WHAT IS BEING ASKED ▸
Which of the lines in the listing that follows hold "discount"? Pull each one out.

(INPUT MATERIAL begins)

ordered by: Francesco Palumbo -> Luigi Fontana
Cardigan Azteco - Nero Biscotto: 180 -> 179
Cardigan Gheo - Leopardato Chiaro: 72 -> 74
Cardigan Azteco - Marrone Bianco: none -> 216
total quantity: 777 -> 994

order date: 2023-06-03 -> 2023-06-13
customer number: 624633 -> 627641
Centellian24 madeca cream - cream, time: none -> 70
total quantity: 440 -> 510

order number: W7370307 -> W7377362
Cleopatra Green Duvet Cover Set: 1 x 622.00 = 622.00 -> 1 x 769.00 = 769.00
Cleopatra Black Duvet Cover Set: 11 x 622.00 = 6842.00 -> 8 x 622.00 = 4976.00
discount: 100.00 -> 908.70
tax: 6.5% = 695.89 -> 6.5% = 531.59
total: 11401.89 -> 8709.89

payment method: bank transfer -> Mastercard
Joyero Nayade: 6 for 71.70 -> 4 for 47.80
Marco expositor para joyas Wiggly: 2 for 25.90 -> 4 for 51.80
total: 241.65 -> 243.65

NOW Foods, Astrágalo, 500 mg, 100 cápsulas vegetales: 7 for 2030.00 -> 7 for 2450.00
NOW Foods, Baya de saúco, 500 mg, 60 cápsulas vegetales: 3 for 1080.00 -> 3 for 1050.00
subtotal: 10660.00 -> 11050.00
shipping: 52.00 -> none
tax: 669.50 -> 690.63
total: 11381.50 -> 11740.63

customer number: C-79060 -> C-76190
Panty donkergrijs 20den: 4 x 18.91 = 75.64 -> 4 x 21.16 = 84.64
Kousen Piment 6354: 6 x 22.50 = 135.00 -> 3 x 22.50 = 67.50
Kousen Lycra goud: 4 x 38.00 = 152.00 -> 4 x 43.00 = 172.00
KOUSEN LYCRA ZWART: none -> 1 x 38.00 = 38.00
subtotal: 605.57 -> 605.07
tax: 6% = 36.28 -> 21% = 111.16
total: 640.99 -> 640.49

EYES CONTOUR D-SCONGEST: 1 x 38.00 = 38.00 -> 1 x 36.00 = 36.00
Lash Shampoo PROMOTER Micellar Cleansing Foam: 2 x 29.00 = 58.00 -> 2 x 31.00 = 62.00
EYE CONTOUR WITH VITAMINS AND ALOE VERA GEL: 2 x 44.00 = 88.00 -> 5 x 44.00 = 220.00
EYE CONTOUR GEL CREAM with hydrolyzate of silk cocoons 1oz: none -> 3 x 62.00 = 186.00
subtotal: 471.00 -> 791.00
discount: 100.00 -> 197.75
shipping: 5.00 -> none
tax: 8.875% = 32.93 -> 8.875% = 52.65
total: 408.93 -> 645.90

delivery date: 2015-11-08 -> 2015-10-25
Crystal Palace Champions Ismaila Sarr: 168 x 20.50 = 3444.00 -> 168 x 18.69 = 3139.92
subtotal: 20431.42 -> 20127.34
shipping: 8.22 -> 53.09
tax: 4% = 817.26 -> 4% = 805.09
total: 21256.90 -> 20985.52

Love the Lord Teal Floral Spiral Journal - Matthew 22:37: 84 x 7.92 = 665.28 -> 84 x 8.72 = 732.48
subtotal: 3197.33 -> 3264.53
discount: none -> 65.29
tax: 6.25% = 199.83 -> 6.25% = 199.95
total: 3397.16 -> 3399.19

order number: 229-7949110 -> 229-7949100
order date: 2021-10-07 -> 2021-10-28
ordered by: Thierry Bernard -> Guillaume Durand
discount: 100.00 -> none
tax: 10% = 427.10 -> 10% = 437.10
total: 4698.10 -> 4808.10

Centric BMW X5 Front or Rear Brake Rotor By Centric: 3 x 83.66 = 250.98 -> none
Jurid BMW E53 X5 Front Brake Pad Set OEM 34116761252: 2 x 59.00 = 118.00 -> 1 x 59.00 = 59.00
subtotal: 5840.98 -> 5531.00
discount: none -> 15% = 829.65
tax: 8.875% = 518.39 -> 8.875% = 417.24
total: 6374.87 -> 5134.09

(INPUT MATERIAL ends)

ANSWER FOR THIS EXERCISE ▸
discount: 100.00 -> 908.70
discount: 100.00 -> 197.75
discount: none -> 65.29
discount: 100.00 -> none
discount: none -> 15% = 829.65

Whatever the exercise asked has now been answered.